With so much therapy-related language being casually tossed around on social media, terms like “trauma,” “boundaries,” or “therapy” are often used out of context. This kind of oversimplification can feel invalidating, almost like gaslighting, for someone going through real, chronic mental illness. But the truth is, therapy is not just talking. It is science. Research has shown that effective therapy changes the brain. Through a process called neuroplasticity, therapy can help rewire thought patterns, strengthen emotional regulation, and support long-term behavioural change. In fact, studies have found therapy to be just as effective as medication for many mental health conditions, especially when it’s tailored, and evidence based.
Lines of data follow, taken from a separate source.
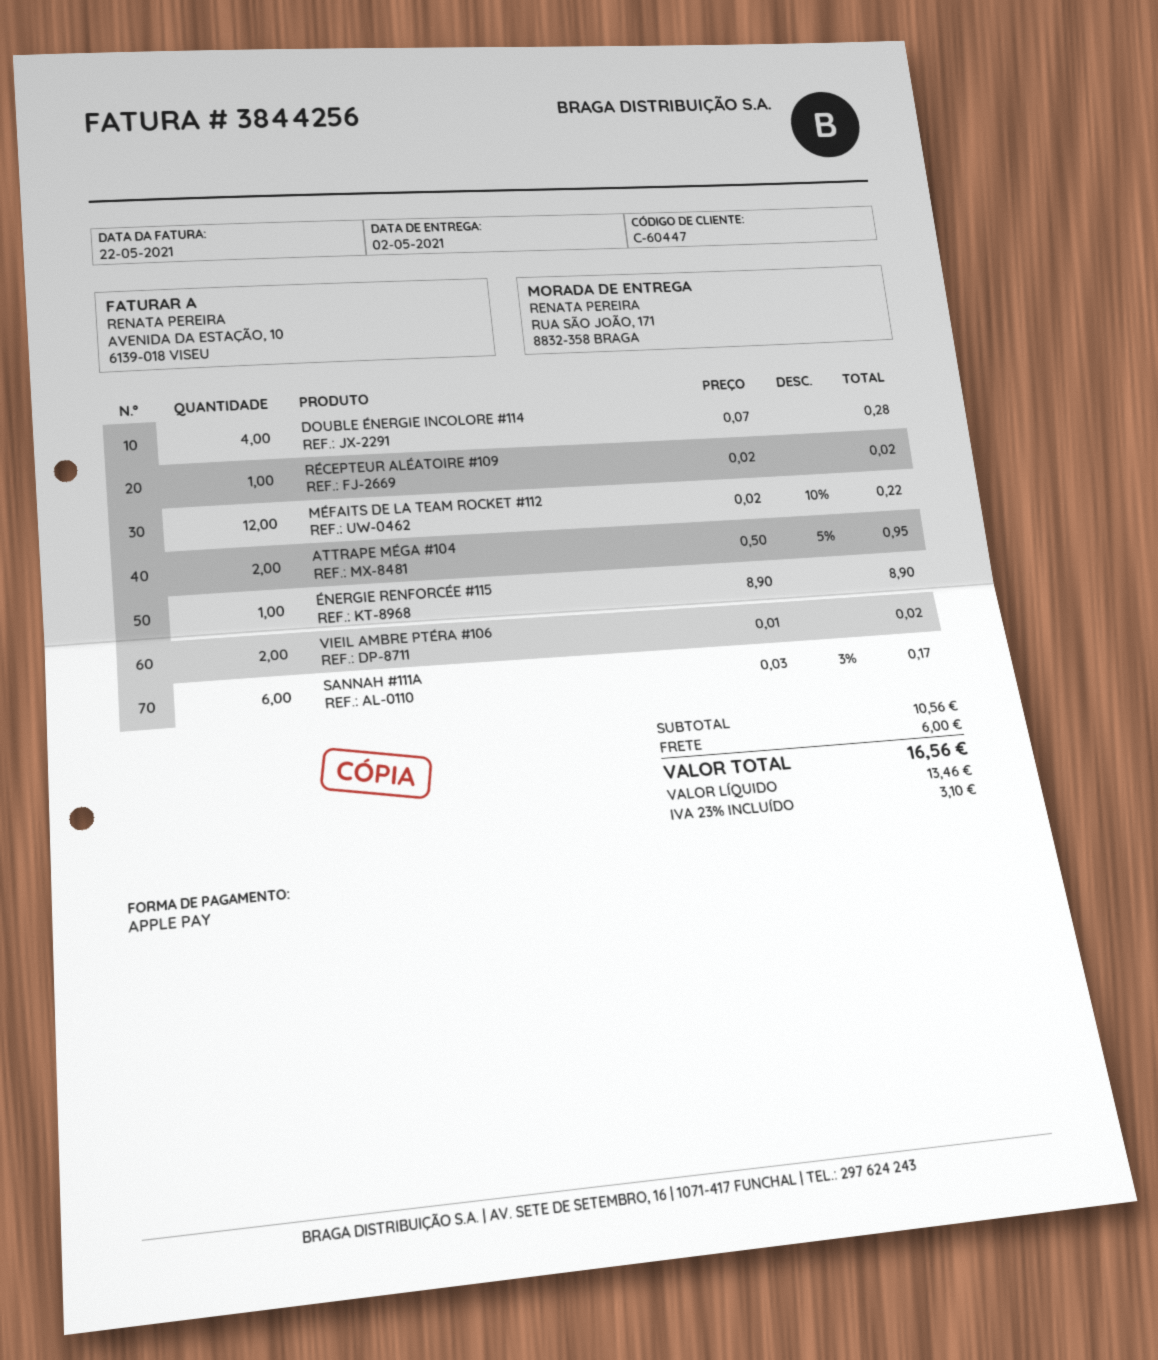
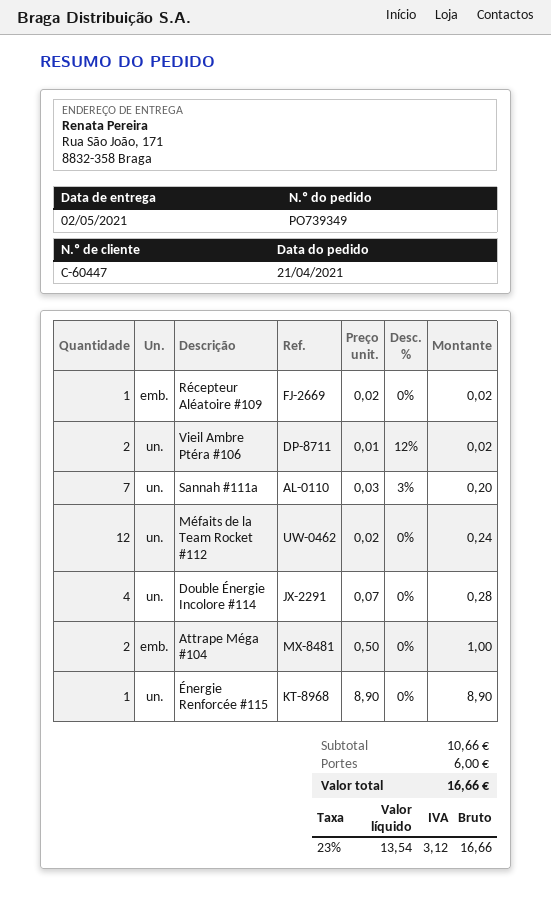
MÉFAITS DE LA TEAM ROCKET #112: 12 x 0.02 - 10% = 0.22 -> 12 x 0.02 = 0.24
ATTRAPE MÉGA #104: 2 x 0.50 - 5% = 0.95 -> 2 x 0.50 = 1.00
VIEIL AMBRE PTÉRA #106: 2 x 0.01 = 0.02 -> 2 x 0.01 - 12% = 0.02
SANNAH #111A: 6 x 0.03 - 3% = 0.17 -> 7 x 0.03 - 3% = 0.20
subtotal: 10.56 -> 10.66
net: 13.46 -> 13.54
tax: 23% = 3.10 -> 23% = 3.12
total: 16.56 -> 16.66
James, who once called therapy a waste of time, eventually gave it a shot. “It wasn’t about solving everything,” James said. “But for the first time, I felt like I wasn’t carrying everything by myself. Therapy isn’t just talking for the sake of it. It’s about uncovering patterns and working through events I didn’t even realise were affecting me. It’s not an overnight change, but it’s been meaningful to see this growth in myself. I thought I understood therapy from social media and the apps I tried, but when I actually sat in a session, it felt completely different and honestly, more uncomfortable than I expected.”.
His journey reflects what social media often overlooks, that therapy, while slow and often uncomfortable, can be deeply transformative when approached with the right support.
When I look back, I realise my skepticism toward therapy did not come from nowhere. It came from my own negative experiences, and in creating a gap I turned to what was always there: social media. It felt safer, less judgmental, more convenient. The advice was comforting, even empowering. But it also became easy to confuse emotional validation with actual help. In hindsight, I realise that my rejection of therapy was not really about therapy itself, but how poorly it had been delivered, and the bad experience does not mean the entire system was broken. I never gave myself the chance to imagine that it could be different.
Bryan, put it well: “Therapy gives you space to be honest with yourself. The questions they ask help you uncover the ‘why’ behind your choices. That alone makes it worth trying.”. Therapy can help, while what social media offers as mental health advice is not enough to heal something as deep as trauma or depression.
I have not considered therapy since my past experiences. But perhaps what we can do to help ourselves is to pause, reflect, and reach beyond quick fixes. Writing this, and reflecting on James’ story and my own, makes me wonder maybe this time, I’ll consider giving it a real chance.